◆ ACTIVITY:
Starting with the line below that holds "html: <div>Save As...</div>" and stopping after the line that holds "color: #0f172a ->", transcribe the lines exactly, leaving out all pictures.
***** DATA RECORDS
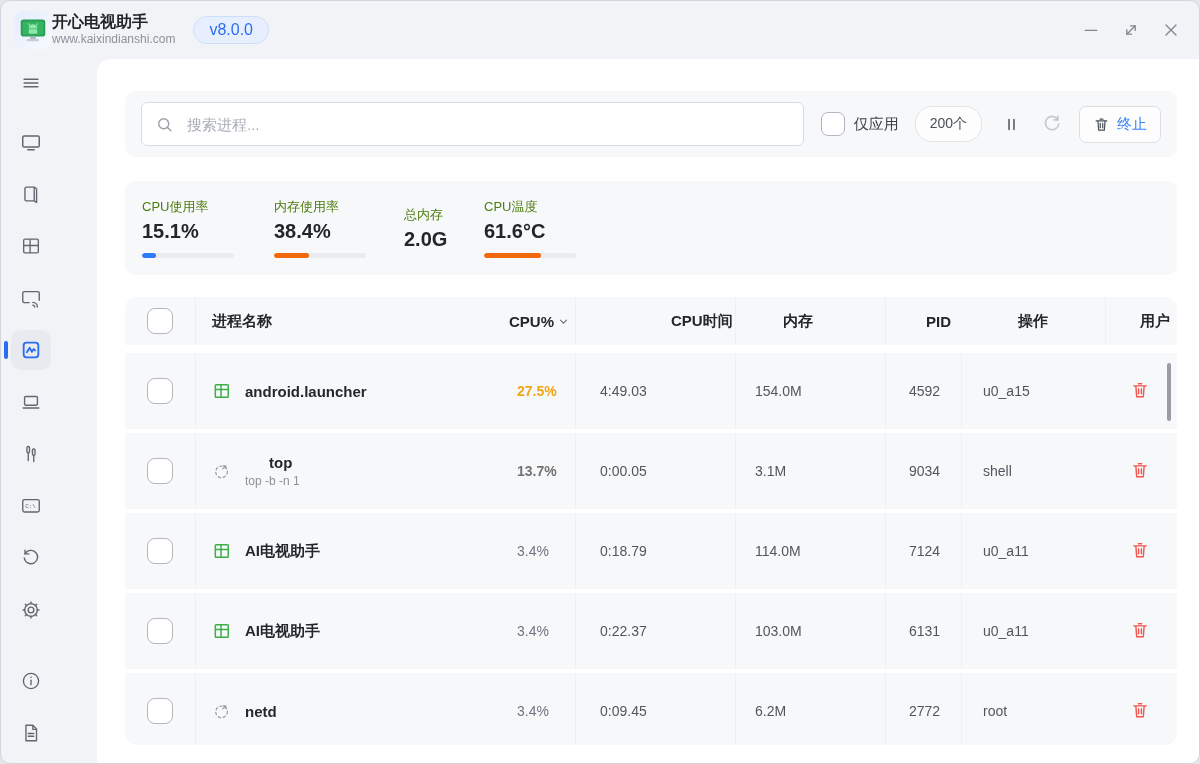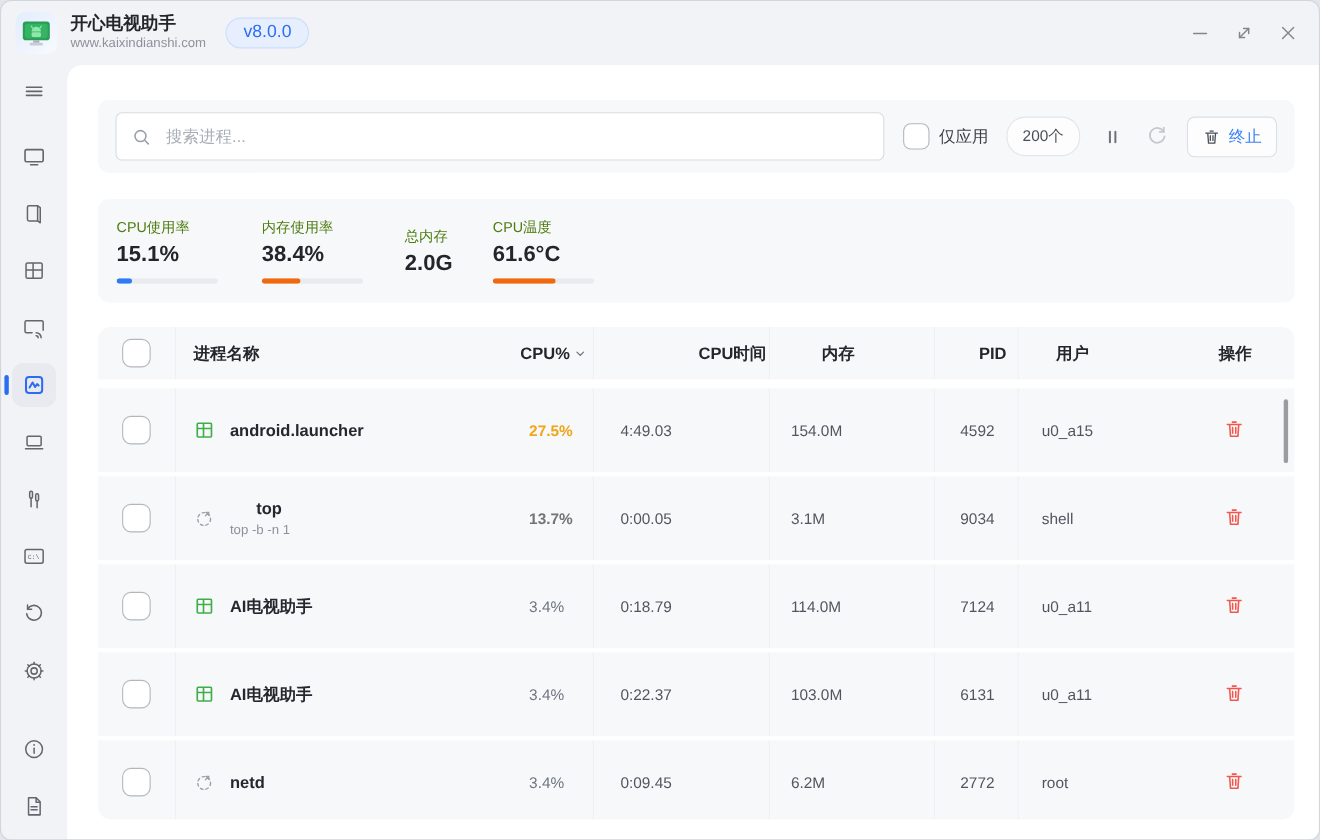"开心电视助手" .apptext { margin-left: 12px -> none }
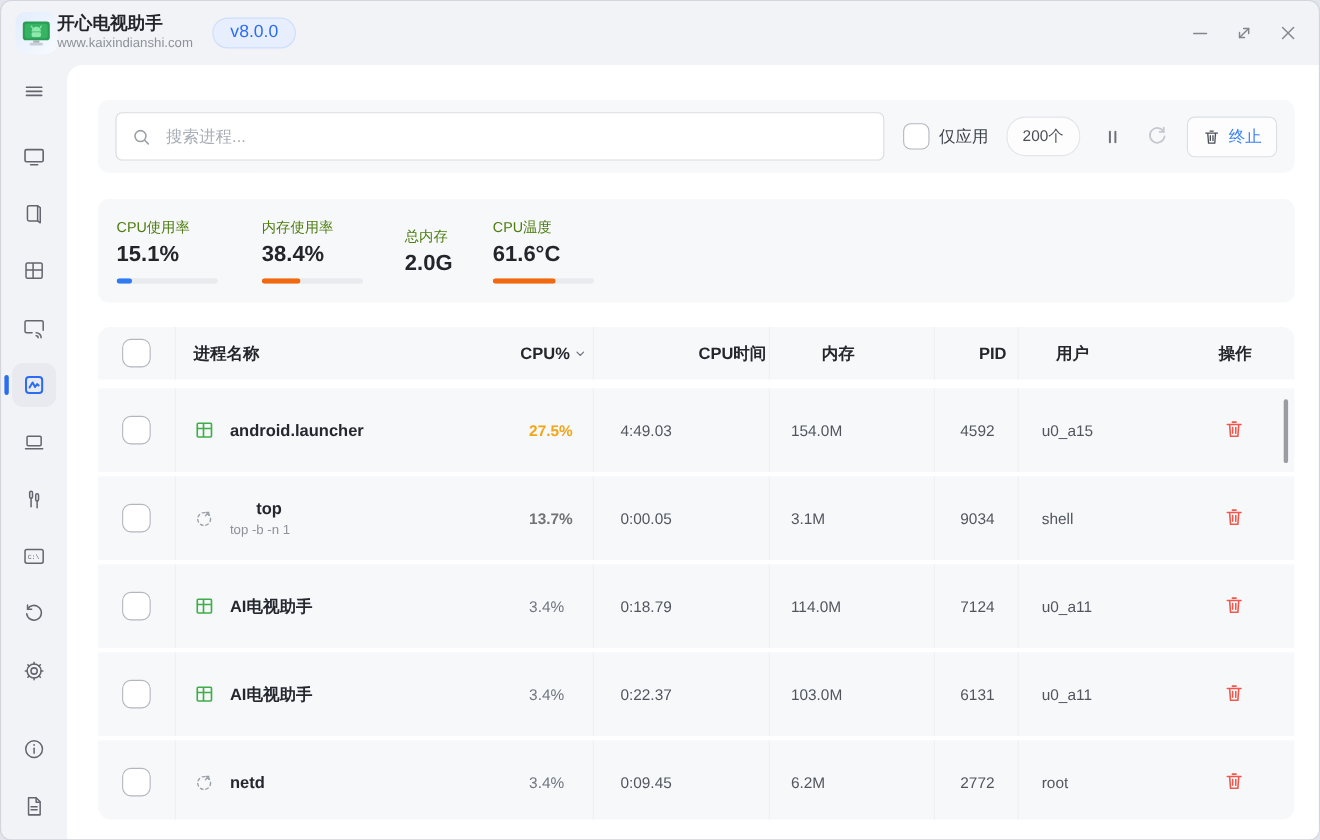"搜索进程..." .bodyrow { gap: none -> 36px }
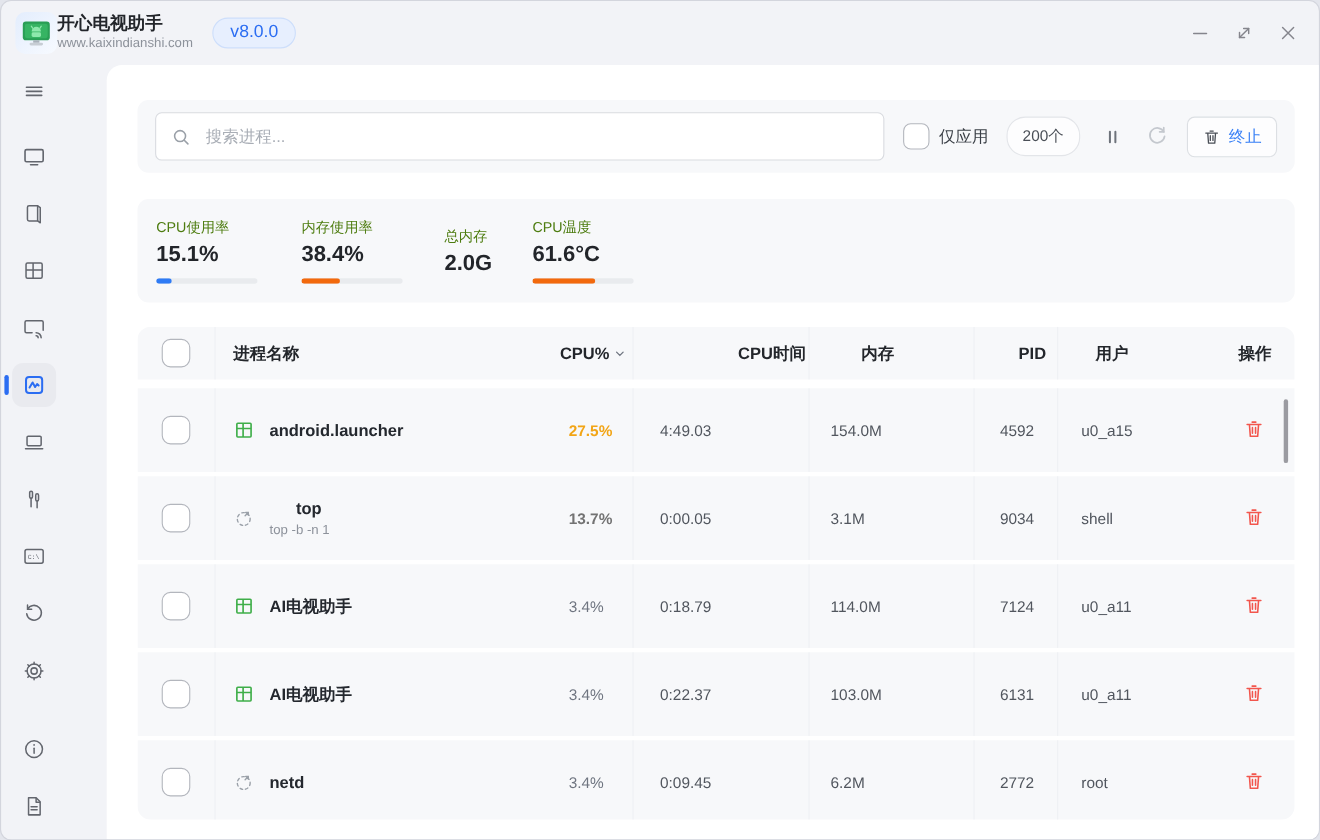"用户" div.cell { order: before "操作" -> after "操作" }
**********
***** DATA RECORDS
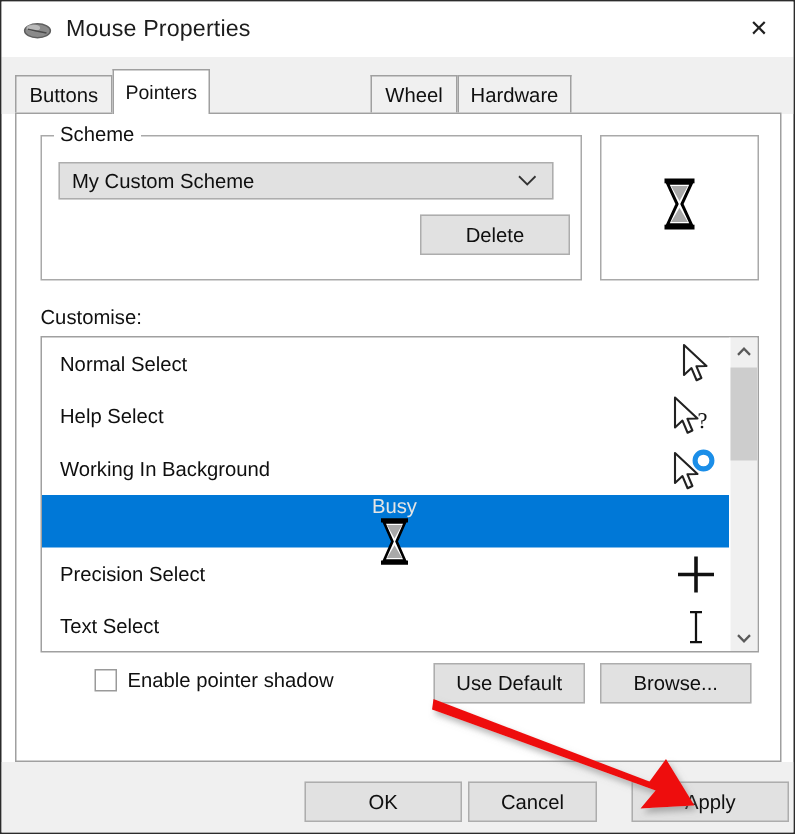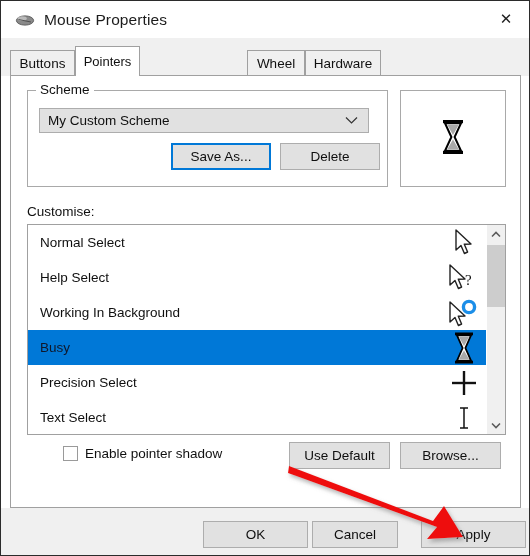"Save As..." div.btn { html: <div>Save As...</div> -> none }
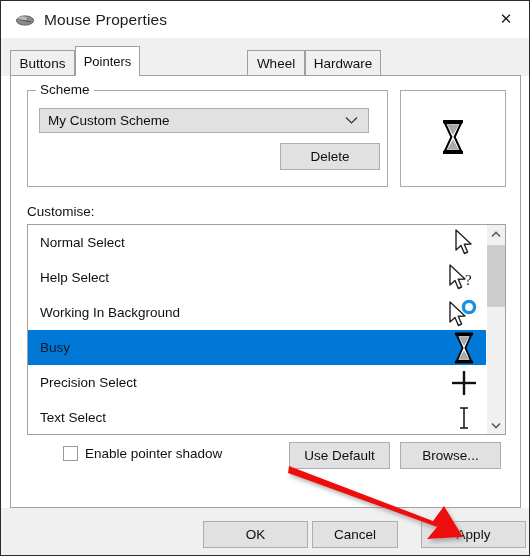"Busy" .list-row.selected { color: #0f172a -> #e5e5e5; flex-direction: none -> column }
**********
◆ ANSWER SPACE:
"Save As..." div.btn { html: <div>Save As...</div> -> none }
"Busy" .list-row.selected { color: #0f172a -> #e5e5e5; flex-direction: none -> column }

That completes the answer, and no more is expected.